Ik keek haar voor het eerst die avond aan, en het was de eerste keer dat ik het aandurfde haar aan te kijken. "Mam, ik verdien al geld als serveerster," zei ik, terwijl de tranen in mijn ogen opwelden.
"Je kunt die baan opzeggen want tegen nu weet ik zeker dat iedereen in het roedel weet wat je bent. Ik betwijfel of iemand je nog wil," sneerde mam.
Hoe giftig haar woorden ook waren, er zat een ongemakkelijke waarheid in. Ik had geen andere manier om een inkomen te verdienen, dus accepteerde ik met tegenzin haar suggestie.
"Wees klaar in de ochtend, ik heb al met Alpha Brad gesproken. Je kunt morgen beginnen met werken," mopperde mam en liep weg.
Ik was opgelucht dat ik er zo snel vanaf was gekomen.
De volgende dag werden er geen vragen gesteld, en kreeg ik de opdracht om de spullen af te stoffen. Het was tijd voor college, en ik moest iemand om toestemming vragen om te vertrekken.
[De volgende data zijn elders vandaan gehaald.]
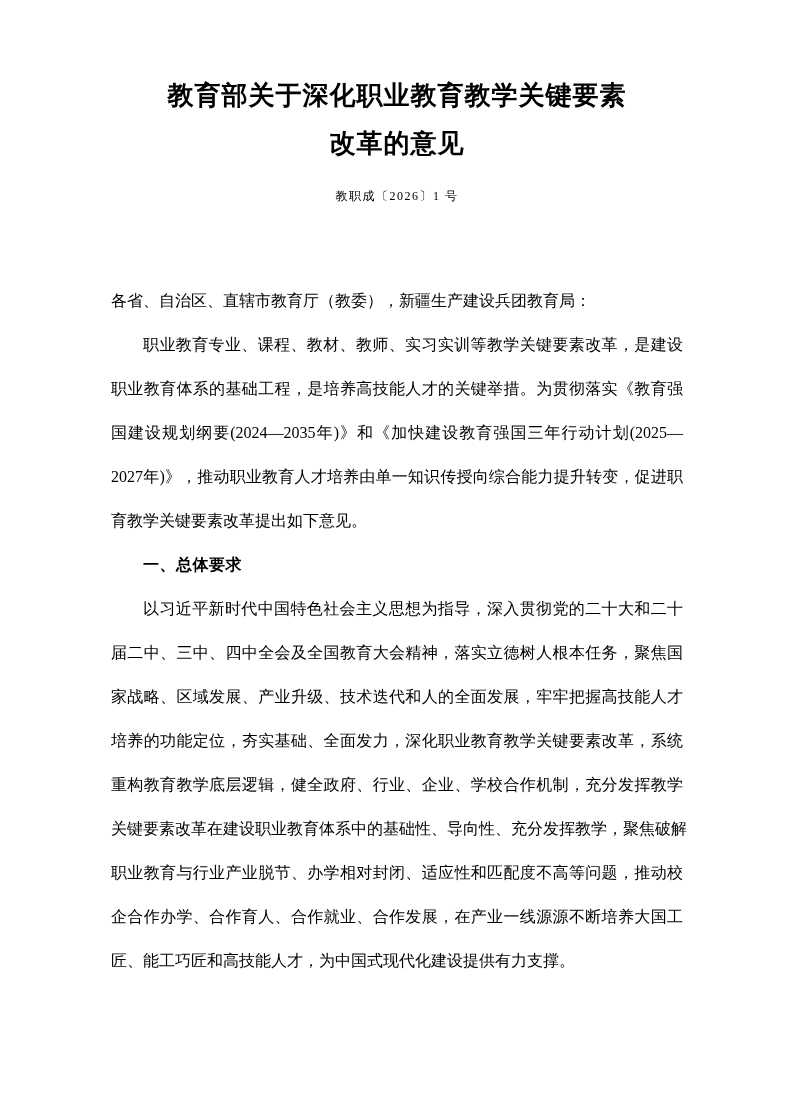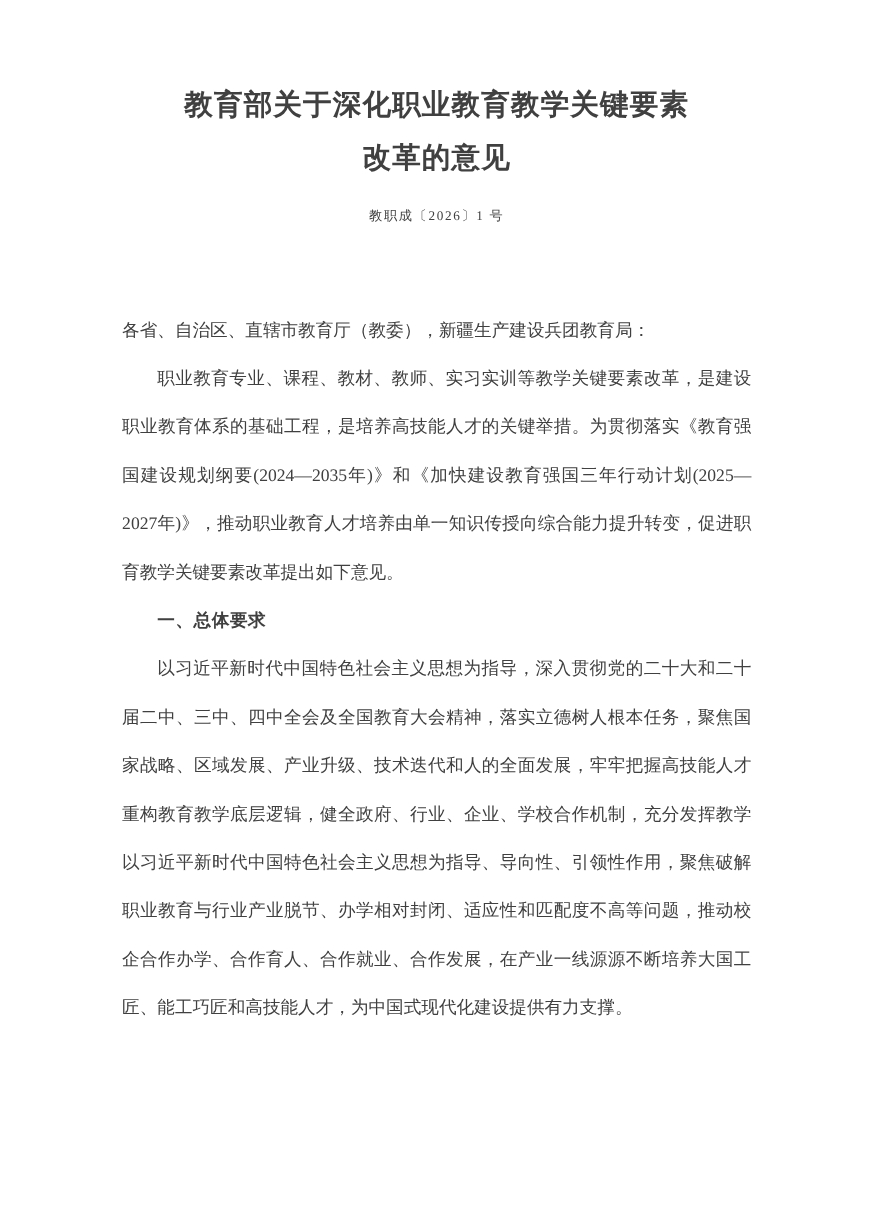--- a/index.html
+++ b/index.html
@@ -2,21 +2,21 @@
 <html><head>
 <meta charset="utf-8">
 <style>
   html,body{margin:0;padding:0;background:#ffffff;}
   .page{
     position:relative;
     width:794px;height:1108px;
     background:#ffffff;
     overflow:hidden;
     font-family:"Liberation Serif","DejaVu Serif",serif;
-    color:#404040;
+    color:#000000;
   }
   .title-block{
     position:absolute;
     top:72px;left:0;width:794px;
     text-align:center;
     font-size:26px;
     line-height:48px;
     font-weight:700;
     letter-spacing:1px;
   }
@@ -65,19 +65,20 @@
       <div class="line no-stretch">各省、自治区、直辖市教育厅（教委），新疆生产建设兵团教育局：</div>
       <div class="line indent">职业教育专业、课程、教材、教师、实习实训等教学关键要素改革，是建设</div>
       <div class="line">职业教育体系的基础工程，是培养高技能人才的关键举措。为贯彻落实《教育强</div>
       <div class="line">国建设规划纲要(2024—2035年)》和《加快建设教育强国三年行动计划(2025—</div>
       <div class="line">2027年)》，推动职业教育人才培养由单一知识传授向综合能力提升转变，促进职</div>
       <div class="line no-stretch">育教学关键要素改革提出如下意见。</div>
       <div class="line indent heading no-stretch">一、总体要求</div>
       <div class="line indent">以习近平新时代中国特色社会主义思想为指导，深入贯彻党的二十大和二十</div>
       <div class="line">届二中、三中、四中全会及全国教育大会精神，落实立德树人根本任务，聚焦国</div>
       <div class="line">家战略、区域发展、产业升级、技术迭代和人的全面发展，牢牢把握高技能人才</div>
+      <div class="line">培养的功能定位，夯实基础、全面发力，深化职业教育教学关键要素改革，系统</div>
       <div class="line">重构教育教学底层逻辑，健全政府、行业、企业、学校合作机制，充分发挥教学</div>
-      <div class="line">以习近平新时代中国特色社会主义思想为指导、导向性、引领性作用，聚焦破解</div>
+      <div class="line">关键要素改革在建设职业教育体系中的基础性、导向性、充分发挥教学，聚焦破解</div>
       <div class="line">职业教育与行业产业脱节、办学相对封闭、适应性和匹配度不高等问题，推动校</div>
       <div class="line">企合作办学、合作育人、合作就业、合作发展，在产业一线源源不断培养大国工</div>
       <div class="line no-stretch">匠、能工巧匠和高技能人才，为中国式现代化建设提供有力支撑。</div>
     </div>
 </div>
 
 </body></html>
Ik liep rond op zoek naar iemand. Ik was niet bekend met het roedelhuis, dus ik kon er makkelijk verdwalen.
Ik was aan het rondlopen toen ik Edwards kamer tegenkwam en niet kon helpen om naar binnen te gluren toen ik merkte dat de deur openstond. Ik kreeg er meteen spijt van toen ik Edward en Charlotte een gepassioneerde kus zag delen.
Ik zuchtte en verliet de kamer. Toen ik de Alpha benaderde, vroeg ik of ik naar college kon gaan, maar hij zei dat mijn werk nog niet af was.
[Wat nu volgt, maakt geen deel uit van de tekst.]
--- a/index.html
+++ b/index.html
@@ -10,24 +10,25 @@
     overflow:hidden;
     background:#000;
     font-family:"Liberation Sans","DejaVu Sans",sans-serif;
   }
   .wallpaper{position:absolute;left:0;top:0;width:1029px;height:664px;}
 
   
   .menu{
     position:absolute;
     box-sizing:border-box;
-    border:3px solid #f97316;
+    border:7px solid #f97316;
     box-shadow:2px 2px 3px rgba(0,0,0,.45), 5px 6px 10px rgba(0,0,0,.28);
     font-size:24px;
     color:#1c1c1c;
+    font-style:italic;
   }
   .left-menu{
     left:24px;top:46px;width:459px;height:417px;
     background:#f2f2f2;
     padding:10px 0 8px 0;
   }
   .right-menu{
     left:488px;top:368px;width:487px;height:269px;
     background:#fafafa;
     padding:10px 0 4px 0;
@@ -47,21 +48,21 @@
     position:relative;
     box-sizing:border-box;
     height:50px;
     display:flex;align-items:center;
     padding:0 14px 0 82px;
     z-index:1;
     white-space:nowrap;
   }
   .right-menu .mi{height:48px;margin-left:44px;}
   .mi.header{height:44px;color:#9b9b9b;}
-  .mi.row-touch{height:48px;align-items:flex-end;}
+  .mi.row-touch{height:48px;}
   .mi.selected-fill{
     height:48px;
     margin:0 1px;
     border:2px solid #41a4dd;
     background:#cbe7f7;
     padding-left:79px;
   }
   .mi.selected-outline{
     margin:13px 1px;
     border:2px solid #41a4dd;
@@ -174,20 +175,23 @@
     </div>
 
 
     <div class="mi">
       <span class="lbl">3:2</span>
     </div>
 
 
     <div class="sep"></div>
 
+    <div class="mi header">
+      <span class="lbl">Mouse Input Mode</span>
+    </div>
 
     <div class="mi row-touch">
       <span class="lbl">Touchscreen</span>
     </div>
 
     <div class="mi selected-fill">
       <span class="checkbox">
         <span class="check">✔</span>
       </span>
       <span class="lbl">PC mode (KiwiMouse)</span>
"Kan ik het alsjeblieft afmaken als ik terugkom?" vroeg ik, enigszins kil.
"Denk je dat je daar tijd voor zult hebben?" vroeg hij.
"Ik zal het redden," zei ik koel.
"Oké, maar ik kan geen luiheid verdragen, en je ouders hadden me gevraagd je hier te houden omdat niemand anders dat zou doen." Zijn opmerkingen deden me niets omdat hij een vreemde was, en alleen mijn familie had dit effect op me.
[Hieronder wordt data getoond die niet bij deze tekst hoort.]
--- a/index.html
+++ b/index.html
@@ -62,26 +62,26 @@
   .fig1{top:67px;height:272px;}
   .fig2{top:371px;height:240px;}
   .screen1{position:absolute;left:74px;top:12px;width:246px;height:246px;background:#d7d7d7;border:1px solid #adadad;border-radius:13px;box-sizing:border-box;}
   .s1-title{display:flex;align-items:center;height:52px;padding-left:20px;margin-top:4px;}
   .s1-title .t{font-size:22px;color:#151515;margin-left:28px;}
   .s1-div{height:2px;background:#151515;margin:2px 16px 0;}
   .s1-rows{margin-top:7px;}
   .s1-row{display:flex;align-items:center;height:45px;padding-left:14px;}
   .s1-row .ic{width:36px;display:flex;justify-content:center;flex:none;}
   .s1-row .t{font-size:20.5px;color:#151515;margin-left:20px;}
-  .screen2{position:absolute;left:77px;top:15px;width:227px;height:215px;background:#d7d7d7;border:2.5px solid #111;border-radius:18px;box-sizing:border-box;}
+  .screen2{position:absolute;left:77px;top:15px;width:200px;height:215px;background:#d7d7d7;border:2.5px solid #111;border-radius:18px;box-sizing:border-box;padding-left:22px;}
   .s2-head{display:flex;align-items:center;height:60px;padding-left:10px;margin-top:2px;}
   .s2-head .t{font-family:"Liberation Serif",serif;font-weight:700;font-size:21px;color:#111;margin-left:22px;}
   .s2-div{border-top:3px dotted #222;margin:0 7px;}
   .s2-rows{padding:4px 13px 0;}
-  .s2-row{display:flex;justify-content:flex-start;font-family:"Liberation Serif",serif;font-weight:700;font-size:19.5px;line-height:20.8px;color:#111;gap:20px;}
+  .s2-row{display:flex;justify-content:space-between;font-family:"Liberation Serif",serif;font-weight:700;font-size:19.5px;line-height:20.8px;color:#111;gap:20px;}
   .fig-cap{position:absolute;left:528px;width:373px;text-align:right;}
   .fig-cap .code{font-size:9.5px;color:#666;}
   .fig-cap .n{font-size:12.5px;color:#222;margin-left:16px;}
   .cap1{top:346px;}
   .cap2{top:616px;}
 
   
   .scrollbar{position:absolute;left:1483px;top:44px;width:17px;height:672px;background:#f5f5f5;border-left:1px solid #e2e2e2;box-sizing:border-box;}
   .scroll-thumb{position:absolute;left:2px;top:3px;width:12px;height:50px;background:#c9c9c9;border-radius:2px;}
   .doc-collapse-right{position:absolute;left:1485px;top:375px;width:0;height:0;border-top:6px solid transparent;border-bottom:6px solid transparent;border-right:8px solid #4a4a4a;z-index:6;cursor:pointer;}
Elke keer vroeg ik me af waarom mijn moeder zich zo gedroeg. Is er iets aan mij dat ze weet maar voor me verbergt?
Ik zuchtte en ging naar mijn lessen.
Tegen dit punt hebben de meeste lezers waarschijnlijk een diepe afkeer van Astrids moeder. Hoe kan een ouder zo'n minachting koesteren voor hun eigen kind? Het is duidelijk dat ze iets verbergt, maar wat zou dat kunnen zijn? Deel je gedachten in de reacties.